My pops is a 30+ year Ford mechanic he said that the 6L and 6.4L have some engine issues.

If you have a diesel - just wondering if you experienced any issues with them.


----------



## SoCalOutback (Dec 18, 2005)

rialynn79 said:


> My pops is a 30+ year Ford mechanic he said that the 6L and 6.4L have some engine issues.
> 
> If you have a diesel - just wondering if you experienced any issues with them.


The 6L has some issues with head bolts stretching under certain circumstances, in the 6 people I have personally talked to that have had this happen it is my opinion that it is due to the Banks performance system they had installed. It also has some issues with the EGR and EGR cooler causing the coolant to flash boil when exhaust gas temperatures exceed 1200 degrees.

I have over 100K on mine and love it. The key to longevity on any diesel is changing all the fluids on schedule. There is a lot of info on fordtrucks.com.


----------



## Livin4weekenz (Aug 26, 2007)

I to have the 6.0 and have had no major problems it is kept stock.

I do believe this motor gets a bad rap

It's not tuner friendly I guess you could say


----------



## Nathan (Jan 2, 2007)

Early 6.0's had a lot of issues but later ones were really good.
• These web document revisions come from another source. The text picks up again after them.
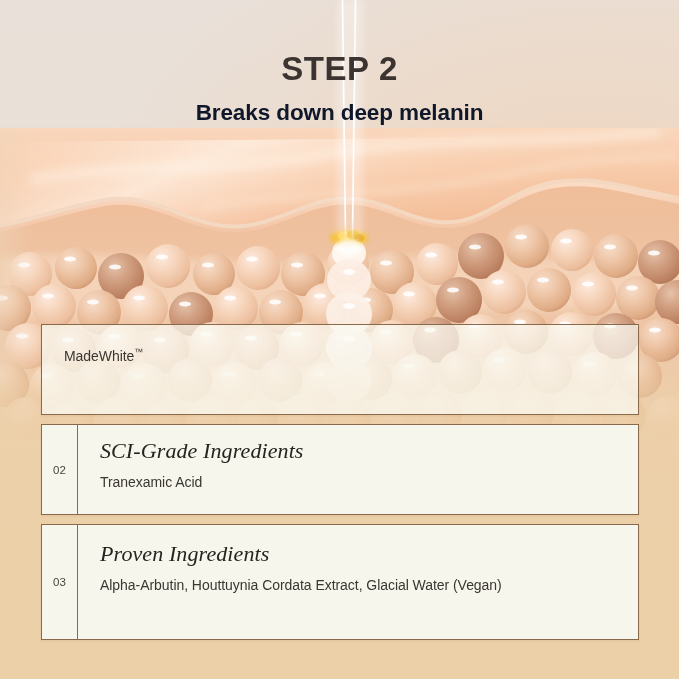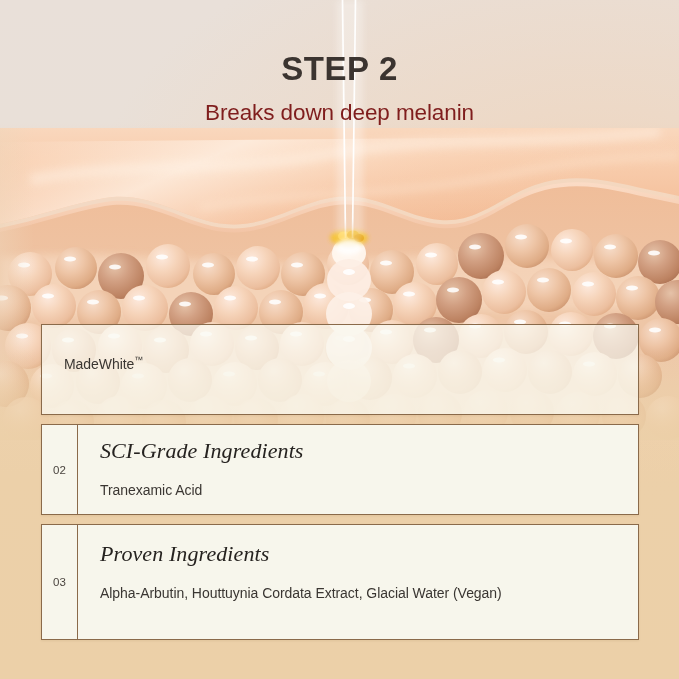--- a/index.html
+++ b/index.html
@@ -74,8 +74,8 @@
   }
   .step-sub {
     margin-top:13px;
-    font-size:22.5px; font-weight:normal; letter-spacing:-0.1px;
-    color:#7f1d1d;
+    font-size:22.5px; font-weight:bold; letter-spacing:-0.1px;
+    color:#0f172a;
   }
 
   

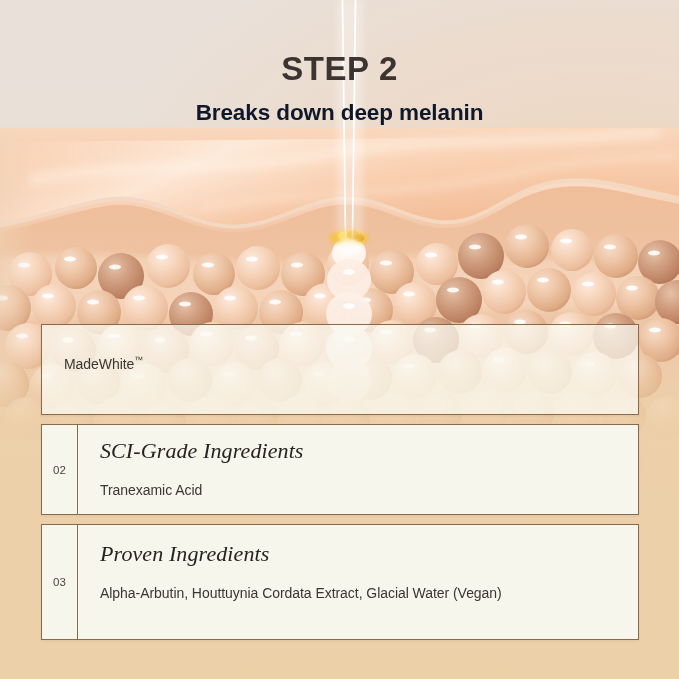--- a/index.html
+++ b/index.html
@@ -112,7 +112,7 @@
     line-height:1.18;
     letter-spacing:0.1px;
   }
-  .card-lines { margin-top:15px; }
+  .card-lines { margin-top:7px; }
   .card-line {
     font-size:14px; color:#3a3632; line-height:1.58;
     letter-spacing:-0.05px;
My 6.4L has been good except for the fuel economy hit due to the emissions controls


----------



## PDX_Doug (Nov 16, 2004)

I agree with Nathan on this one (I'd be dumb not to!), the early 6.0L engines had well documented issues, and as SoCalOutback mentioned, adding a performance kit sure didn't help. It is my understanding though that by the end of the run for that engine most of the issues had been resolved.

As for the 6.4L engine, mine has been trouble free in it's first 30K miles. That's barely more than broken in for a diesel, but still it shows every sign of being a very good engine. The fuel mileage leaves a lot to be desired by diesel standards, and I hate the frequent regen cycles on the DPR (Diesel Particulate Filter), but those issues have more to do with the times than the engine itself.

Happy Trails,
Doug


----------



## raynardo (Jun 8, 2007)

I have '06 6.0l and it works just fine - no problems - I'm of the opinion that by '06 Ford and International figured out what the problems were so they wouldn't spend all their profits on warranty repairs.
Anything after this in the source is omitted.